- Born: July 25, 1924 Monroe, Utah, U.S.
- Died: September 2, 2010 (aged 86) Sevier, Utah, U.S.
- Occupations: Radio DJ, actor
- Years active: 1967–1969, 1987

= Morgan White (radio DJ) =

American DJ (1924–2010)

Morgan White (July 25, 1924 – September 2, 2010) was an American radio disc jockey and actor.

==Early life==
White was born in Monroe, Utah, attended and graduated from Utah State University, was member of the Church of Jesus Christ of Latter-day Saints.

==Career and film information==
From 1955 to 1965, White, using the stage name Pogo Poge, was a popular radio DJ at KIMN AM 950 in Denver, hosting the "Coca-Cola Hi-Fi Club" popular with teens and has been described in a 1984 Denver Post column as "Denver’s favorite disc jockey ever". There are conflicting reports about the stage name - whether he hopped a pogo stick from Denver to Boulder or in Utah, but he also embarked on various other more outrageous promotional stunts: sitting atop a flagpole at a used car lot for days, record for sitting on a Ferris Wheel, broadcasting from a snake pit in a Zale's Jewelers store window for two weeks. KIMN was admitted to the Colorado Music Hall of Fame in September 2012.
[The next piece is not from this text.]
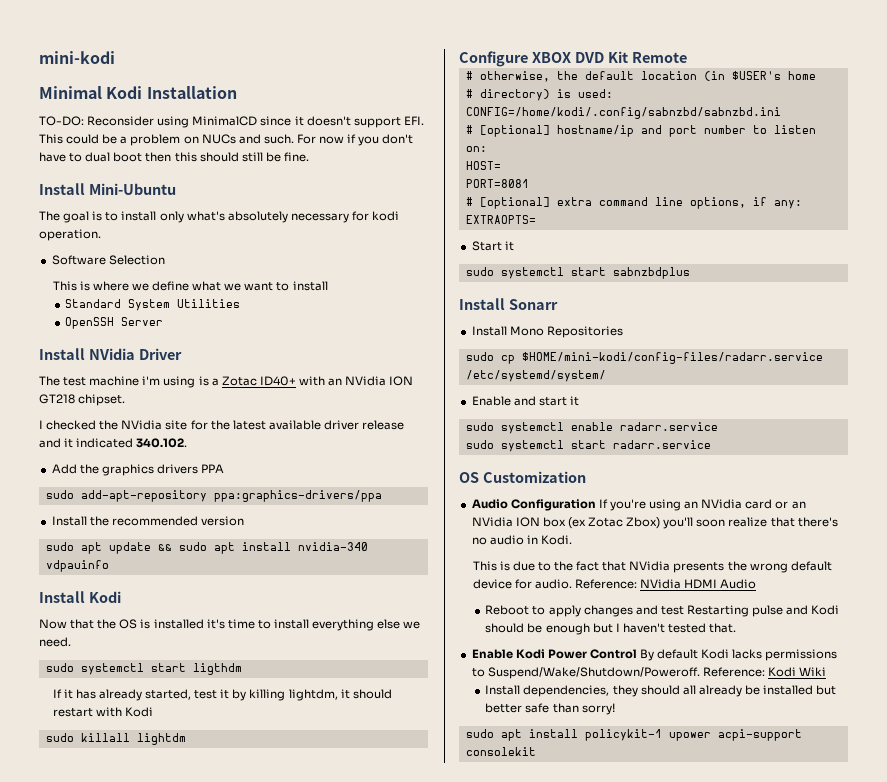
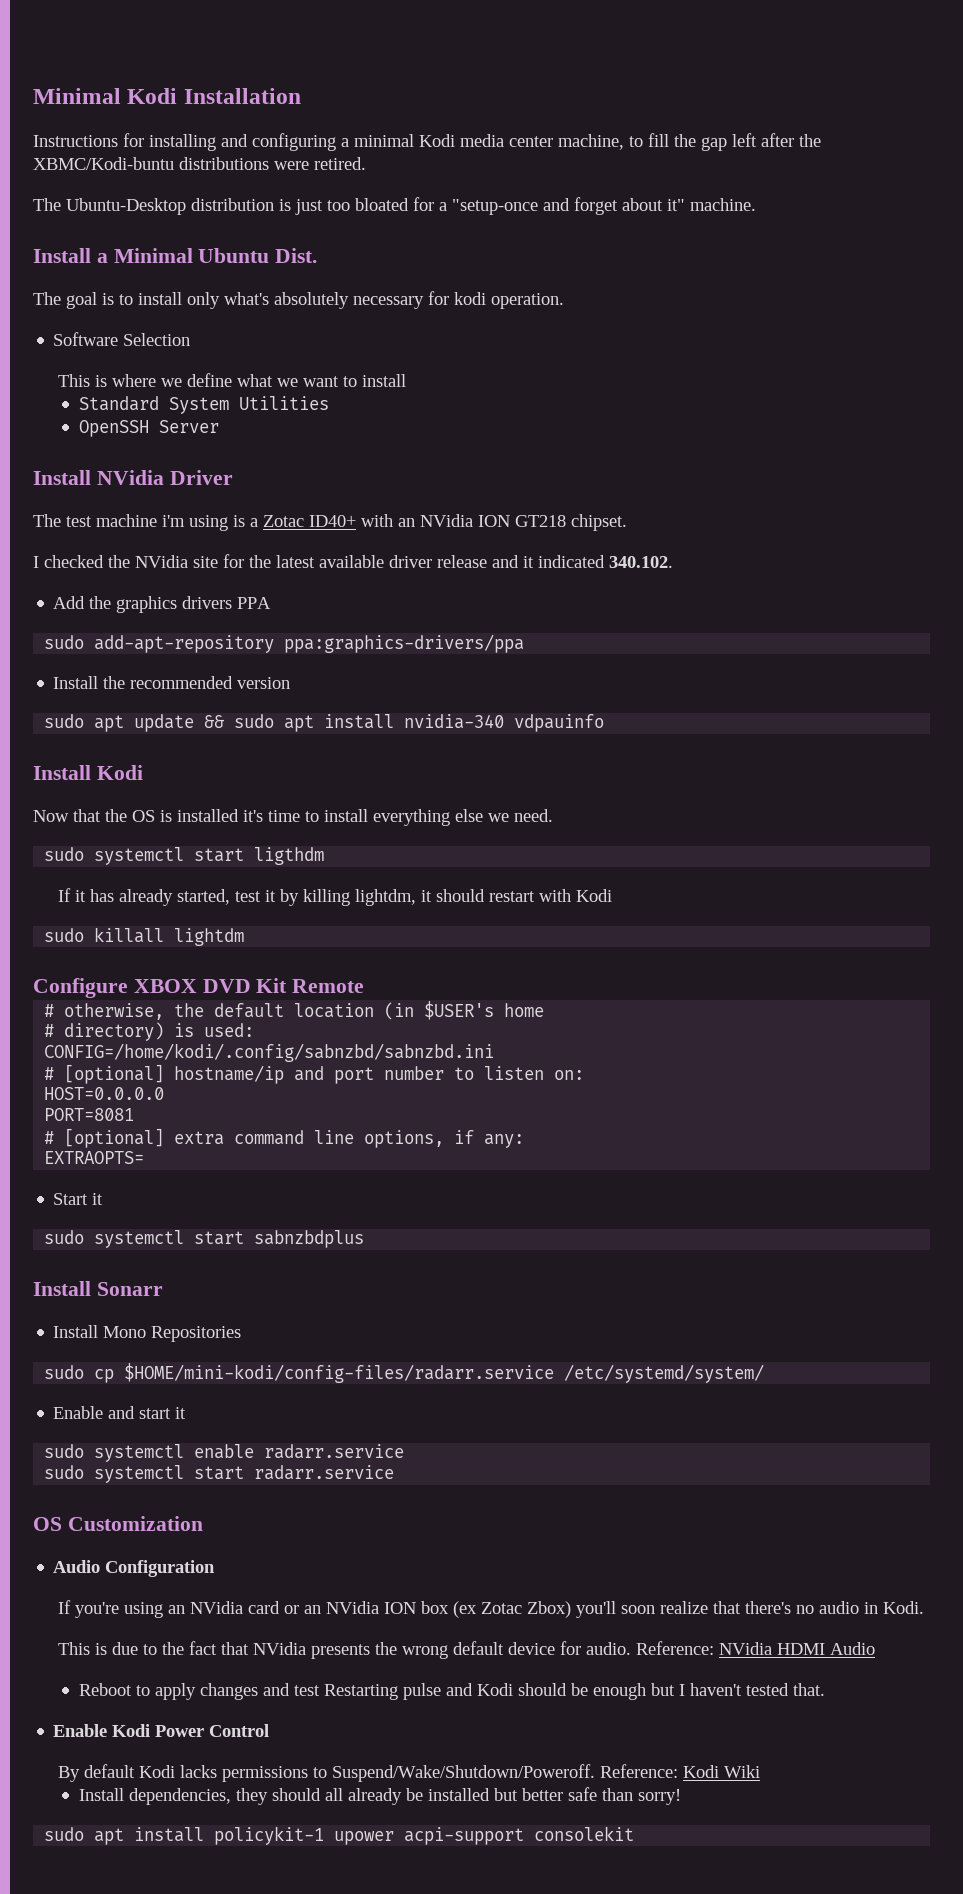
[39,51,115,64] mini-kodi // -> (33, 96) none
[39,116,424,128] [39,134,414,146] [39,152,309,162] [39,183,176,195] TO-DO: Reconsider using MinimalCD since it doesn't support EFI. This could be a problem on NUCs and such. For now if you don't have to dual boot then this should still be fine. // Install Mini-Ubuntu -> [33,133,821,151] [33,157,366,170] [33,197,756,215] [33,248,318,263] Instructions for installing and configuring a minimal Kodi media center machine, to fill the gap left after the XBMC/Kodi-buntu distributions were retired. // The Ubuntu-Desktop distribution is just too bloated for a "setup-once and forget about it" machine. // Install a Minimal Ubuntu Dist.
[465,161,501,170] HOST= -> [44,1087,165,1100] HOST=0.0.0.0
(596, 505) none -> (216, 1568) //
(637, 654) none -> (270, 1730) //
White left Denver for Hawaii and continued working as a DJ at radio station KGMB, also under the stage name Pogo Poge, becoming the #1 mid-day DJ. White is best known to a generation of Hawaii viewers as Pogo in the locally produced Checkers & Pogo show, which ran from 1967 to 1982 and was produced by KGMB/Honolulu. Jim Hawthorne played the first Checkers. Checkers & Pogo is considered the longest-running, most successful children's show in Hawaii. In addition to performing, White also wrote and produced several episodes of the daily show. He was the only original member of the series, outlasting the three actors who played Checkers during its run.

In addition to the Checkers & Pogo show, White had a minor role as the attorney general in six Hawaii Five-O episodes.

==Personal life and death==
After the show ended, White retired to farm in Sevier, Utah. He died in Utah at the age of 86 on September 2, 2010.